EXERCISE AIM:
Give the records back exactly as written, but without the images.

DATASET ENTRIES:
----

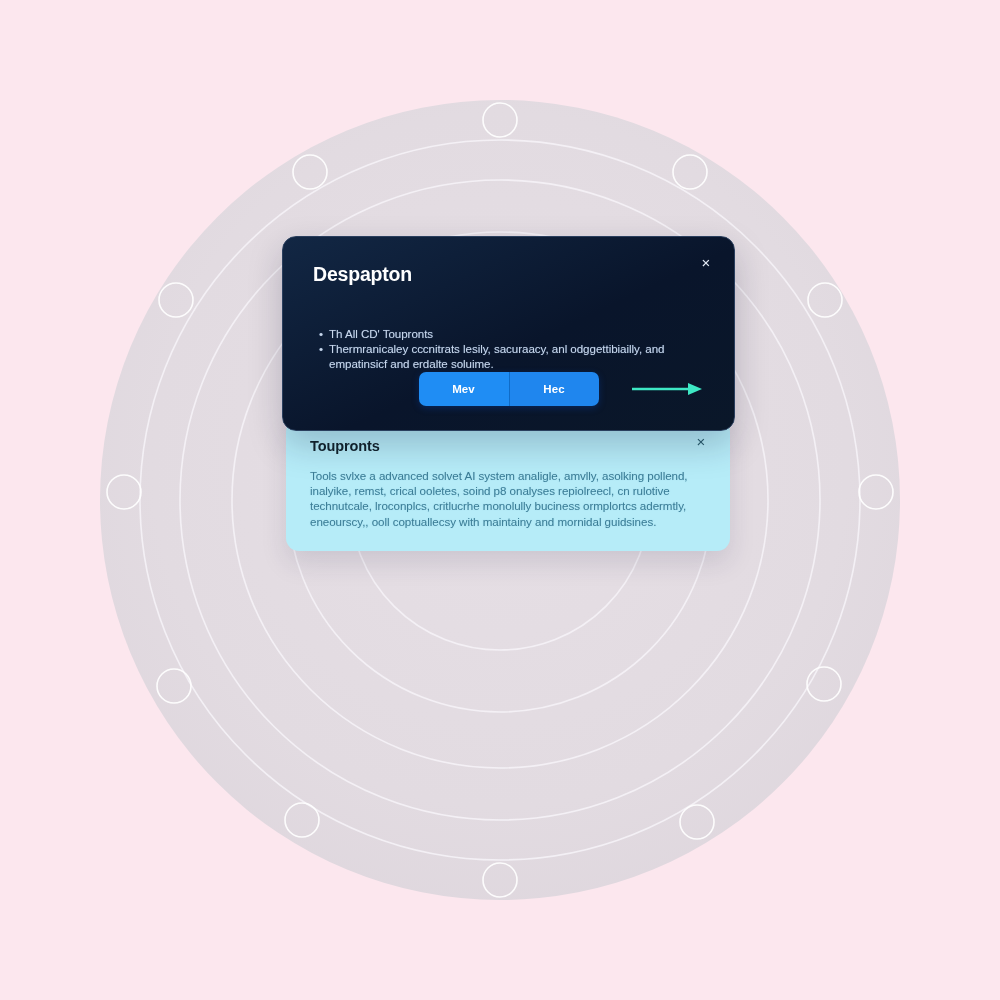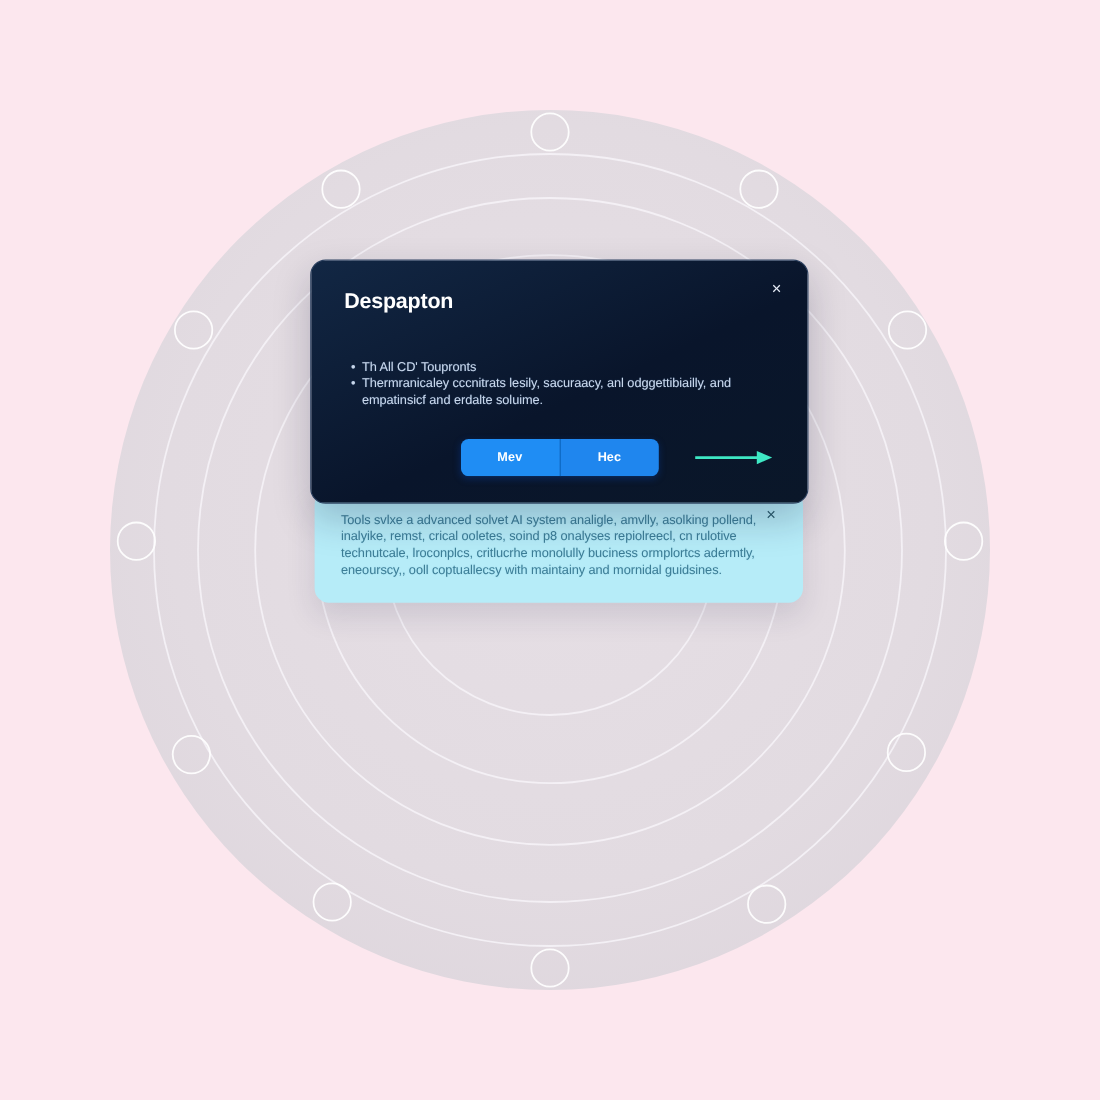--- a/index.html
+++ b/index.html
@@ -94,7 +94,6 @@
 
   
   .action-row {
-    margin-top:27px;
     height:34px;
     display:flex;
     align-items:center;

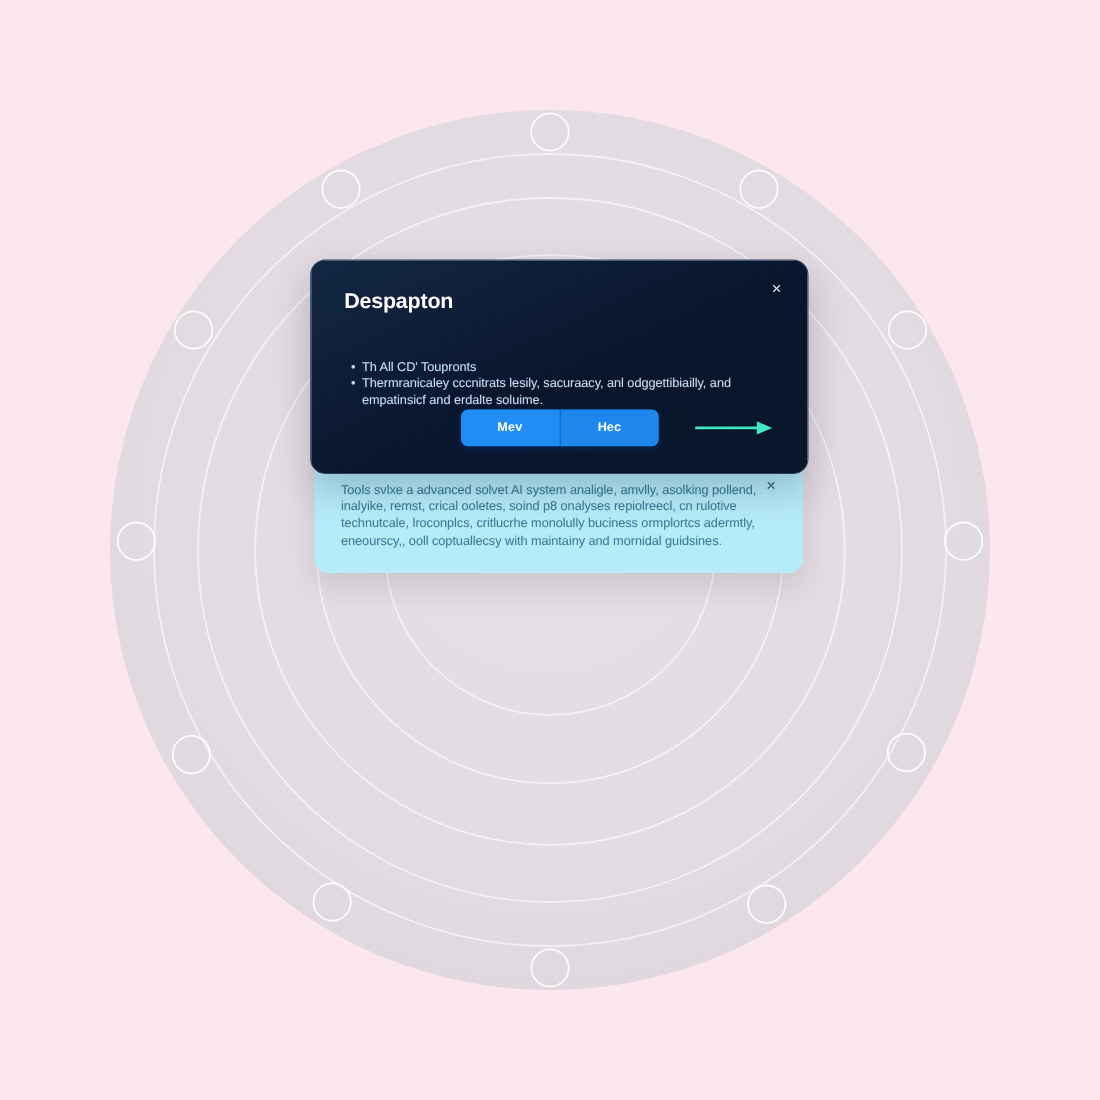--- a/index.html
+++ b/index.html
@@ -242,6 +242,7 @@
 
     <div class="close-x close-cyan">×</div>
 
+    <div class="cyan-title">Toupronts</div>
 
     <div class="cyan-body">Tools svlxe a advanced solvet AI system analigle, amvlly, asolking pollend, inalyike, remst, crical ooletes, soind p8 onalyses repiolreecl, cn rulotive technutcale, lroconplcs, critlucrhe monolully buciness ormplortcs adermtly, eneourscy,, ooll coptuallecsy with maintainy and mornidal guidsines.</div>
   </div>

----

ANSWER FOR THIS EXERCISE:
--- a/index.html
+++ b/index.html
@@ -94,7 +94,6 @@
 
   
   .action-row {
-    margin-top:27px;
     height:34px;
     display:flex;
     align-items:center;

--- a/index.html
+++ b/index.html
@@ -242,6 +242,7 @@
 
     <div class="close-x close-cyan">×</div>
 
+    <div class="cyan-title">Toupronts</div>
 
     <div class="cyan-body">Tools svlxe a advanced solvet AI system analigle, amvlly, asolking pollend, inalyike, remst, crical ooletes, soind p8 onalyses repiolreecl, cn rulotive technutcale, lroconplcs, critlucrhe monolully buciness ormplortcs adermtly, eneourscy,, ooll coptuallecsy with maintainy and mornidal guidsines.</div>
   </div>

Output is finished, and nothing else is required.